- Husam Suleiman
Applied Science Private University, Amman, Jordan
h_suleiman@asu.edu.jo - Mohammad Hamdan
Applied Science Private University, Amman, Jordan
mo_hamdan@asu.edu.jo
Adaptive Probabilistic Model for Energy-Efficient Distance-based Clustering in WSNs (Adapt-P): A LEACH-based Analytical Study
Network lifetime and energy consumption of data transmission have been primary Quality of Service (QoS) obligations in Wireless Sensor Networks (WSNs). The environment of a WSN is often organized into clusters to mitigate the management complexity of such obligations. However, the distance between Sensor Nodes (SNs) and the number of clusters per round are vital factors that affect QoS performance of a WSN. The designer’s conundrum resolves around the desire to sustain a balance between the limited residual energy of SNs and the demand for prolonged network lifetime. Any imbalance in controlling conflicting objectives may result in either QoS penalties due to draining SN energies which leaves WSN’s environment unevenly covered, or an over-cost environment that is significantly difficult to distribute and operate. Low-Energy Adaptive Clustering Hierarchy (LEACH) is a well-known distributed clustering algorithm proposed to tackle such difficulties. Multiple LEACH-based algorithms have also been proposed to enhance QoS requirements. Proposed algorithms typically focus on residual energies of SNs to compute a probability function that selects cluster-heads. Some algorithms form an optimal energy-efficient path toward a destination SN. Nevertheless, these algorithms do not consider variations in network’s state at run-time.

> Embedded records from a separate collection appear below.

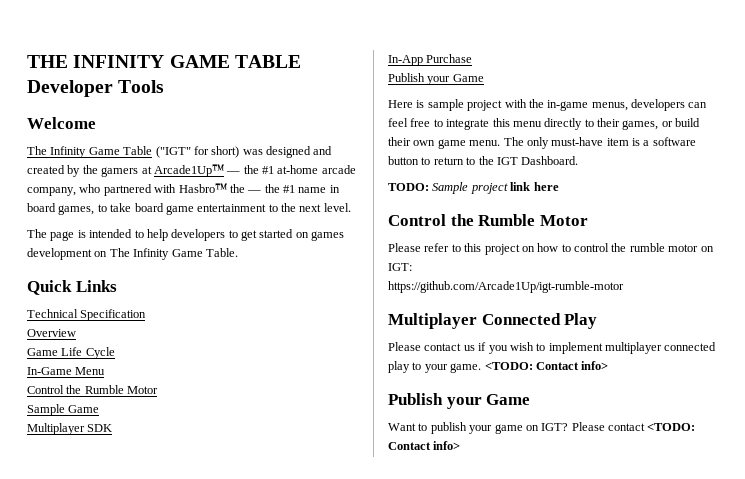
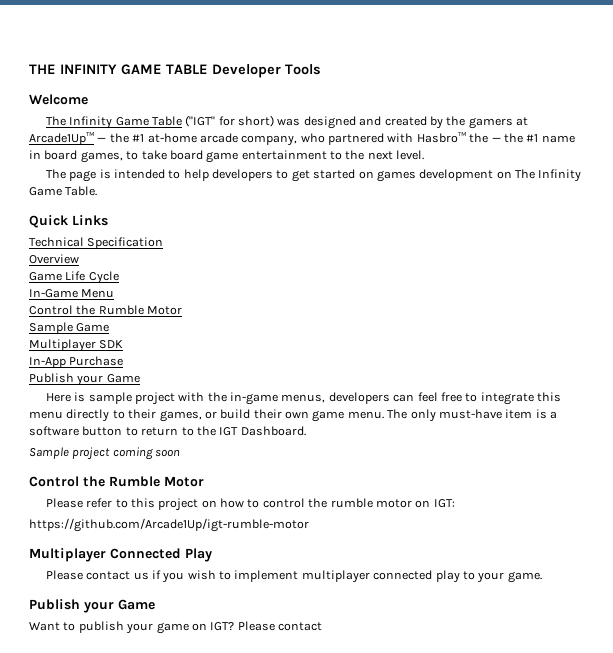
[388,183,429,191] TODO: -> (306, 431) none
[510,182,559,191] link here -> [112,447,181,460] coming soon
[484,361,609,370] <TODO: Contact info> -> (542, 577) none
[647,423,696,431] [388,441,461,450] <TODO: Contact info> -> (322, 626) none

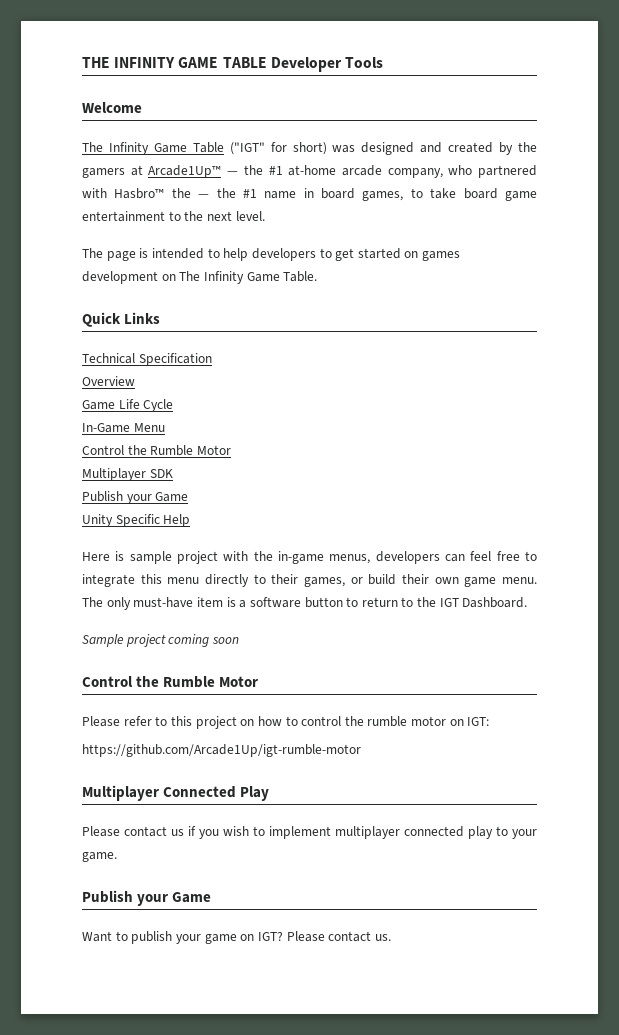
[29,322,110,334] // Sample Game -> (231, 450) none
[29,356,124,368] [29,373,140,386] // In-App Purchase // Publish your Game -> [82,491,189,504] [82,514,191,527] // Publish your Game // Unity Specific Help
(322, 626) none -> [374,934,391,941] us.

Such a state changes in an adaptive manner according to existing network structures and conditions. Thus, cluster-heads per round are not elected adaptively depending on the state and distances between SNs. To tackle such complications, this paper proposes an energy-efficient adaptive distance-based clustering called Adapt-P, in which an adaptive probability function is developed to formulate clusters. A near-optimal distance between each cluster-head and its cluster-members is formulated so that energy consumption of the network is mitigated and accordingly the network lifetime is maximized. Distances between and residual energies of SNs are employed to obtain a maximum number of cluster-heads to be elected per round. The cluster-head selection probability is adapted at the end of each round based on the maximum number of cluster-heads permitted per round found a priori and the number of existing alive SNs in the network. The Adapt-P based algorithms proposed in this paper improve the performance of LEACH algorithm in term adaptivity and network lifetime.